Noch steht Neymar (r) bei Paris Saint-Germain unter Vertrag. (Urheber/Quelle/Verbreiter: Franck Fife/AFP/dpa)

Der Vater von Brasiliens Fußball-Superstar Neymar hat einen möglichen Abgang seines Sohnes von Paris Saint-Germain vorerst dementiert. «Ich kann keine Nachricht bestätigen, die es nicht gibt», sagte Neymar da Silva Santos «Premier League Brasil».

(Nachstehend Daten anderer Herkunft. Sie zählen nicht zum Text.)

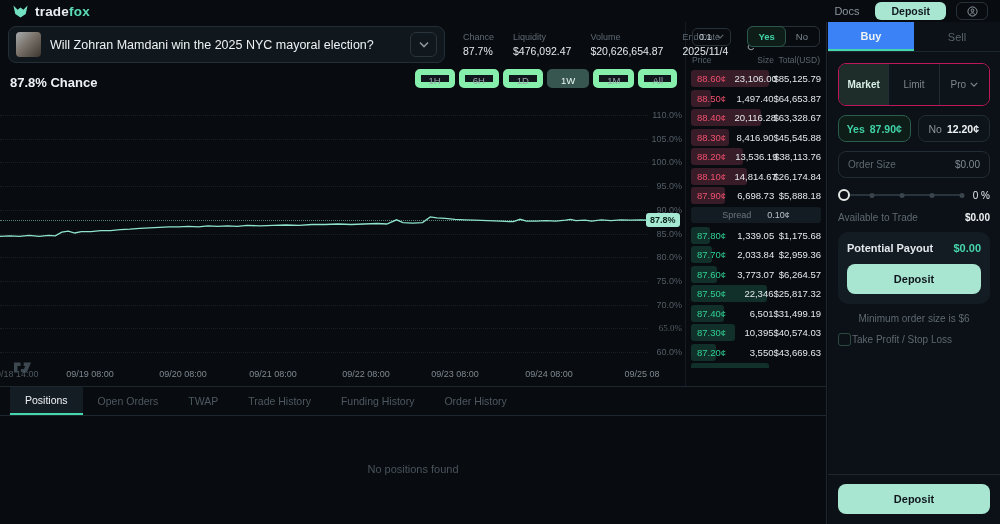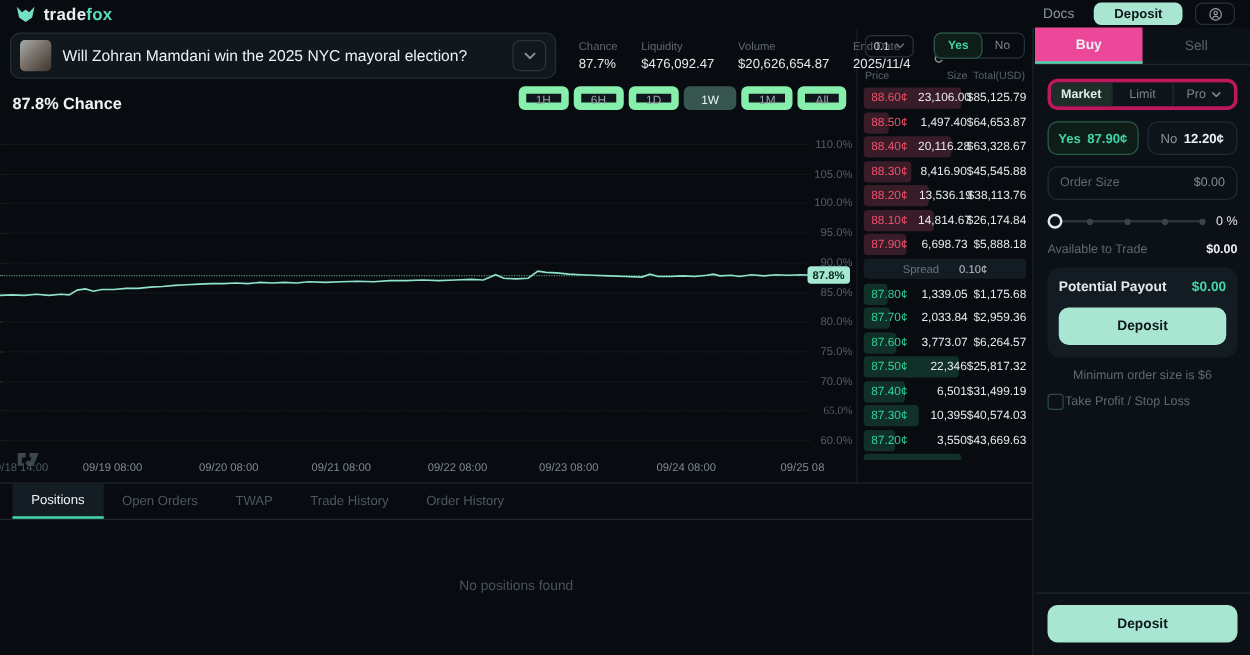--- a/index.html
+++ b/index.html
@@ -80,7 +80,7 @@
   .trade-panel{position:absolute;top:22px;left:828px;right:0;bottom:0;background:#0b1116;display:flex;flex-direction:column}
   .bs-tabs{display:flex;height:30px;border-bottom:1px solid #1d2730;flex:none}
   .bs{flex:1;font-size:11px;color:#5a646d;background:transparent;border:none}
-  .bs.active{color:#eef2f4;background:#ec4899;border-bottom:2px solid #45d6ac;font-weight:bold}
+  .bs.active{color:#eef2f4;background:#3b82f6;border-bottom:2px solid #45d6ac;font-weight:bold}
   .panel-body{flex:1;padding:11px 10px 0;display:flex;flex-direction:column;gap:9px}
   .seg-group{display:flex;border:3px solid #be185d;border-radius:8px;height:25px;overflow:hidden;flex:none}
   .seg{flex:1;font-size:10px;color:#7d868e;background:#0d141a;border:none;display:flex;align-items:center;justify-content:center;gap:4px}

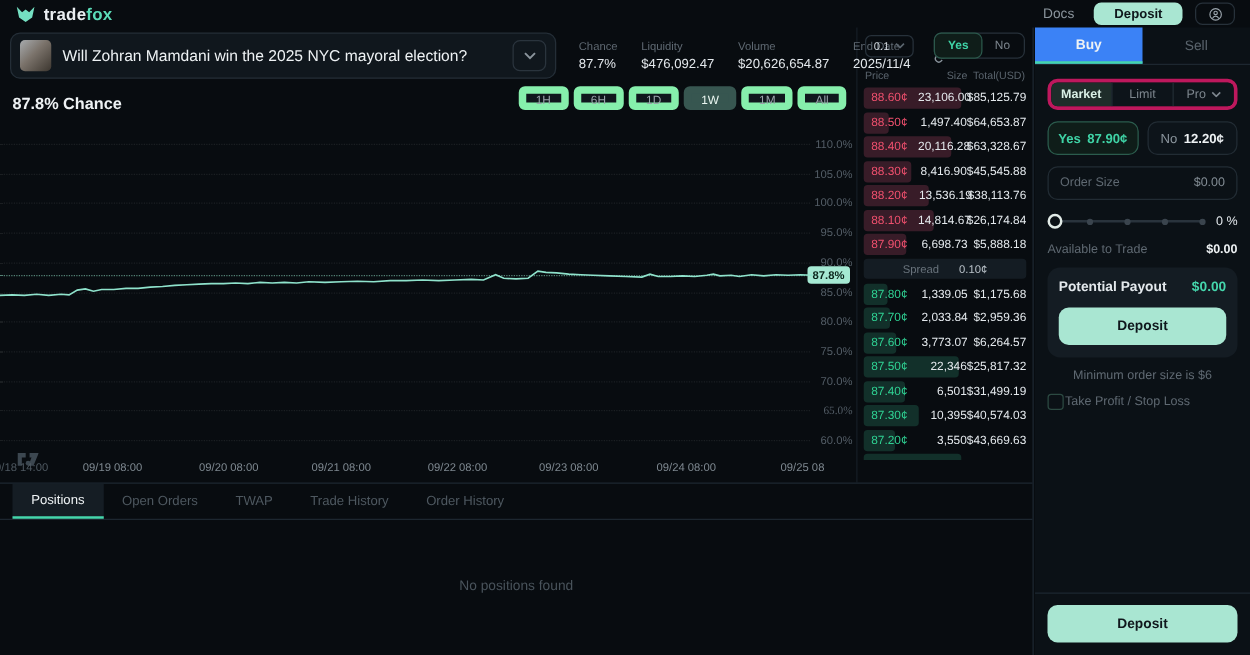--- a/index.html
+++ b/index.html
@@ -82,7 +82,7 @@
   .bs{flex:1;font-size:11px;color:#5a646d;background:transparent;border:none}
   .bs.active{color:#eef2f4;background:#3b82f6;border-bottom:2px solid #45d6ac;font-weight:bold}
   .panel-body{flex:1;padding:11px 10px 0;display:flex;flex-direction:column;gap:9px}
-  .seg-group{display:flex;border:3px solid #be185d;border-radius:8px;height:25px;overflow:hidden;flex:none}
+  .seg-group{display:flex;border:1px solid #be185d;border-radius:8px;height:43px;overflow:hidden;flex:none}
   .seg{flex:1;font-size:10px;color:#7d868e;background:#0d141a;border:none;display:flex;align-items:center;justify-content:center;gap:4px}
   .seg + .seg{border-left:1px solid #222c34}
   .seg.active{background:#1e2d2a;color:#d9f0e6;font-weight:bold}

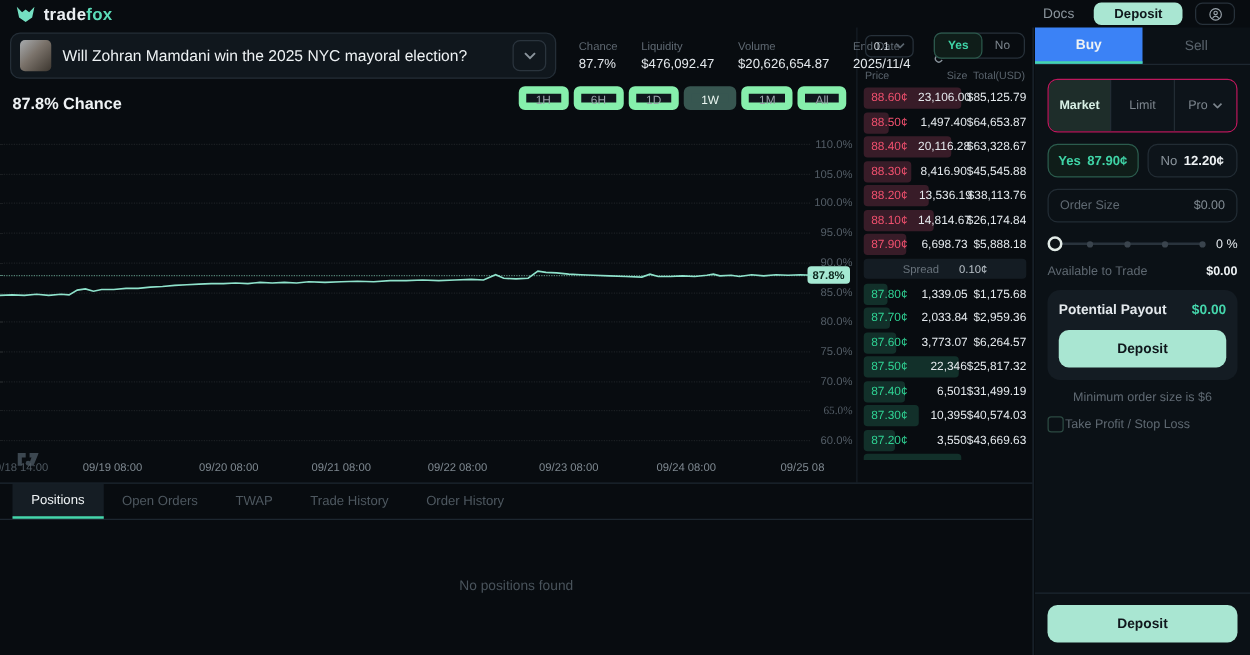--- a/index.html
+++ b/index.html
@@ -348,6 +348,7 @@
       <button class="btab">Open Orders</button>
       <button class="btab">TWAP</button>
       <button class="btab">Trade History</button>
+      <button class="btab">Funding History</button>
       <button class="btab">Order History</button>
     </div>
   <div class="positions-panel">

Zuvor hatte die französische Zeitung «L’Équipe» gemeldet, der 31 Jahre alte Offensivspieler habe seinen Wechselwunsch dem französischen Spitzenclub bereits mitgeteilt. Daraufhin meldete sich der Vater zu Wort und bezeichnete den Bericht als «Fake News».

Den Inhalt des «L’Équipe»-Berichts könne er nicht bestätigen. Ebenso wisse er nicht, woher die Information stamme. «Wir versuchen herauszufinden, warum sie in die Welt gesetzt wurde.» Aber auch der französische Sender RMC Sport geht von einer Trennung zwischen dem Verein und dem brasilianischen Stürmer in diesem Sommer aus. Demnach strebe Neymar eine Rückkehr zum FC Barcelona an, wo er bereits von 2013 bis 2017 spielte.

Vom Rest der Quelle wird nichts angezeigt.